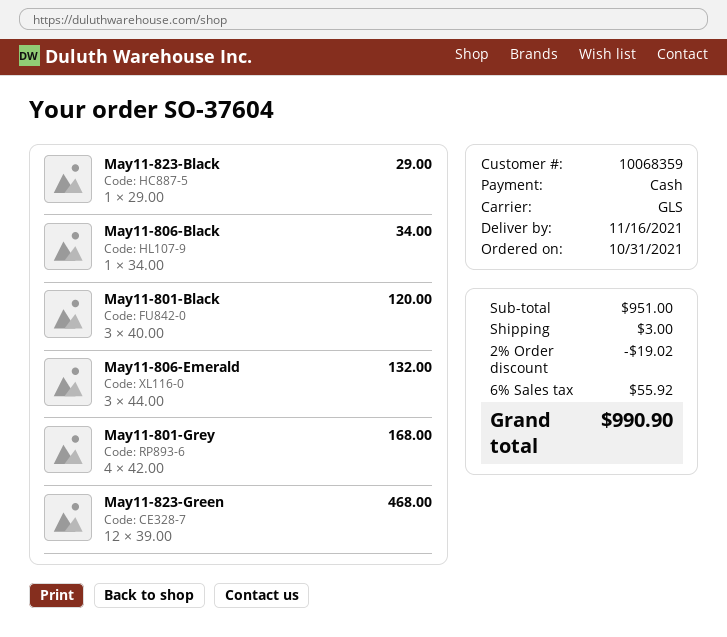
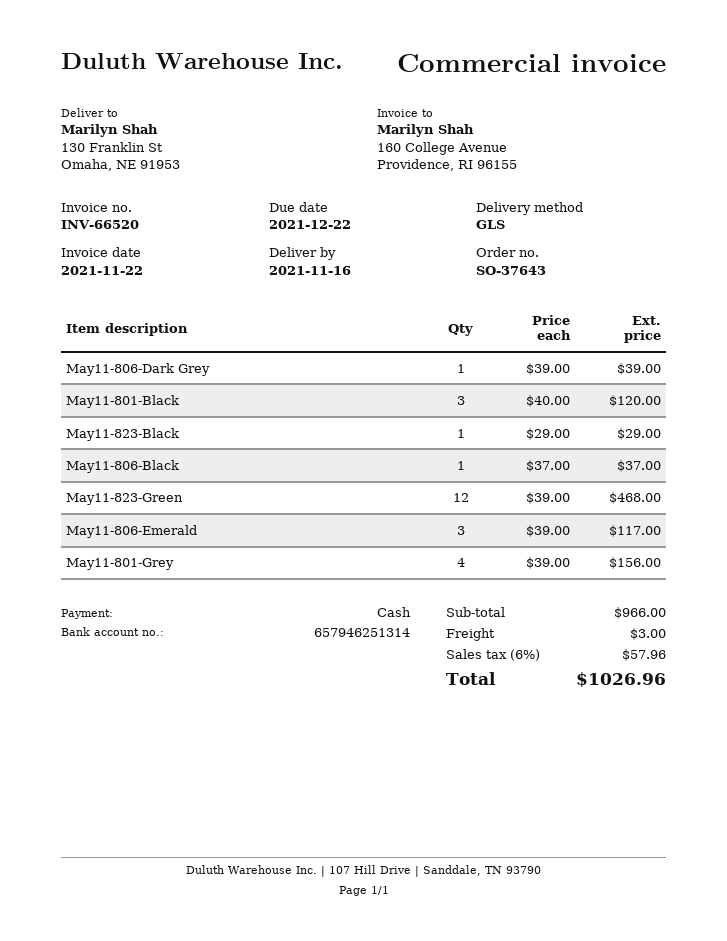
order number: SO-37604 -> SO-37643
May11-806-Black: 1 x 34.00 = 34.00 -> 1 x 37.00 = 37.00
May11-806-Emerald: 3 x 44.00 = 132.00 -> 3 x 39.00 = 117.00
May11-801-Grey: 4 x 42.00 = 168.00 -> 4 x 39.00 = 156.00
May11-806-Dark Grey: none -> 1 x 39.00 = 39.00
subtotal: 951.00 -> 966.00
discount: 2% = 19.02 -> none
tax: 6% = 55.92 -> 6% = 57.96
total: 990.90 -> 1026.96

____

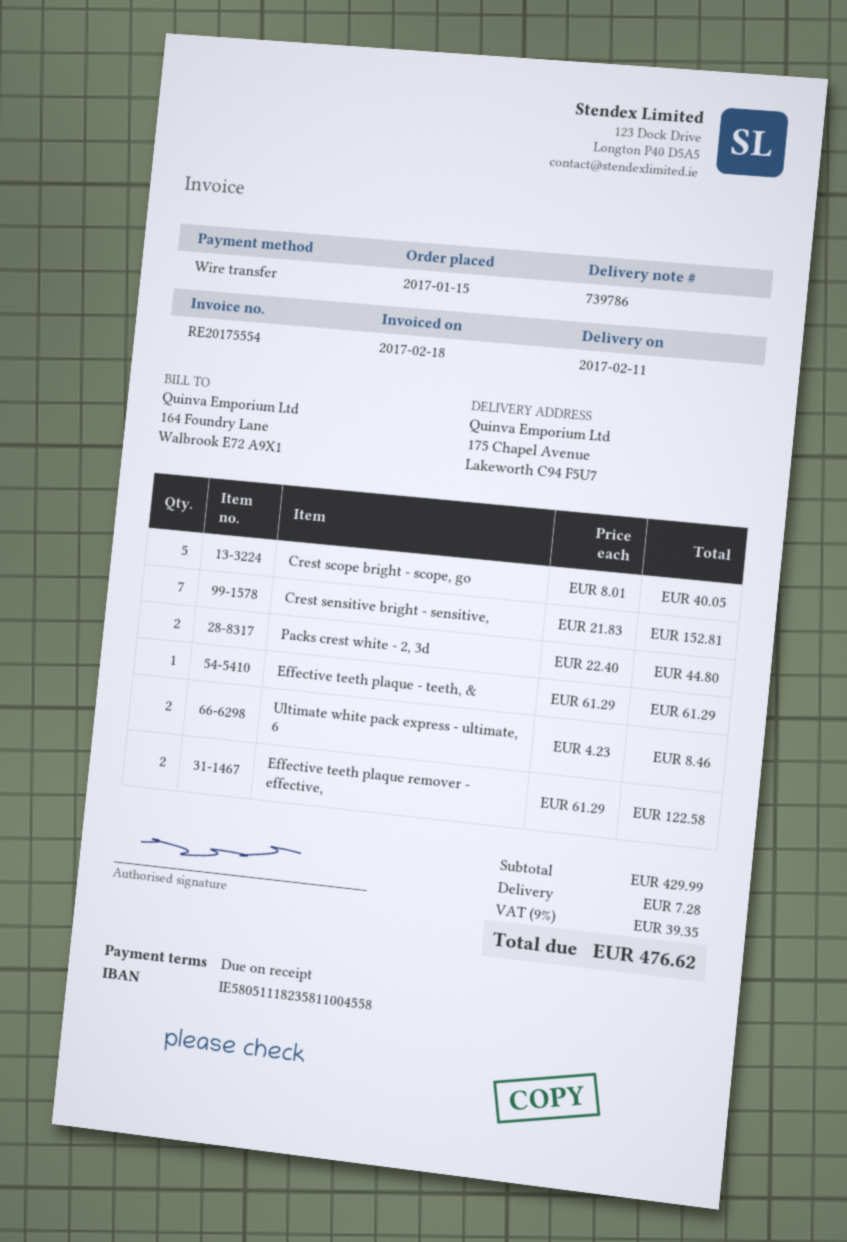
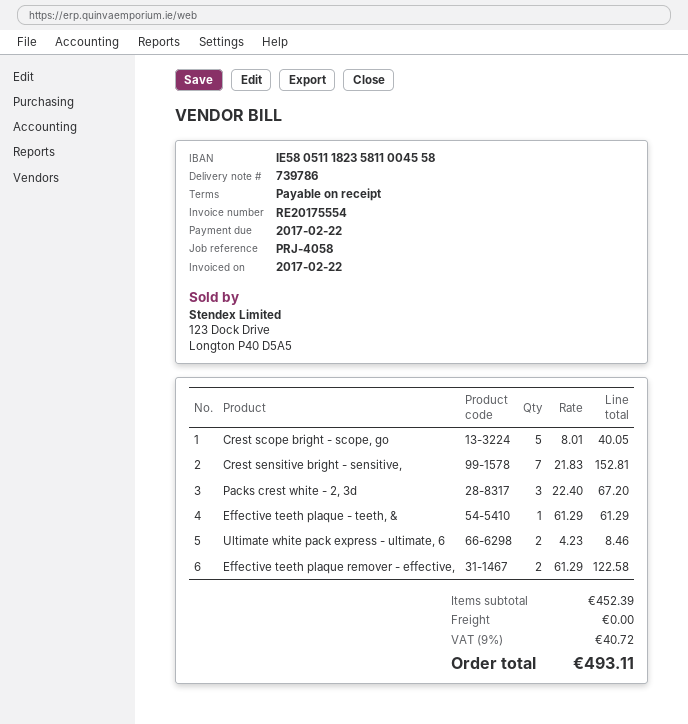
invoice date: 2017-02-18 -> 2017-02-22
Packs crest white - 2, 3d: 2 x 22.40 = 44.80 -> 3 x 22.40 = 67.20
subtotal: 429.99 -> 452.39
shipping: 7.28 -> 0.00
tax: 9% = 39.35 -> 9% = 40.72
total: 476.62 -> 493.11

____

YOUR ASSIGNMENT
From the entries above, write out only the lines starting at the line that holds "subtotal: 429.99 -> 452.39" and ending at the line that holds "total: 476.62 -> 493.11", keeping both and matching them exactly.

SOLVED PROBLEM
subtotal: 429.99 -> 452.39
shipping: 7.28 -> 0.00
tax: 9% = 39.35 -> 9% = 40.72
total: 476.62 -> 493.11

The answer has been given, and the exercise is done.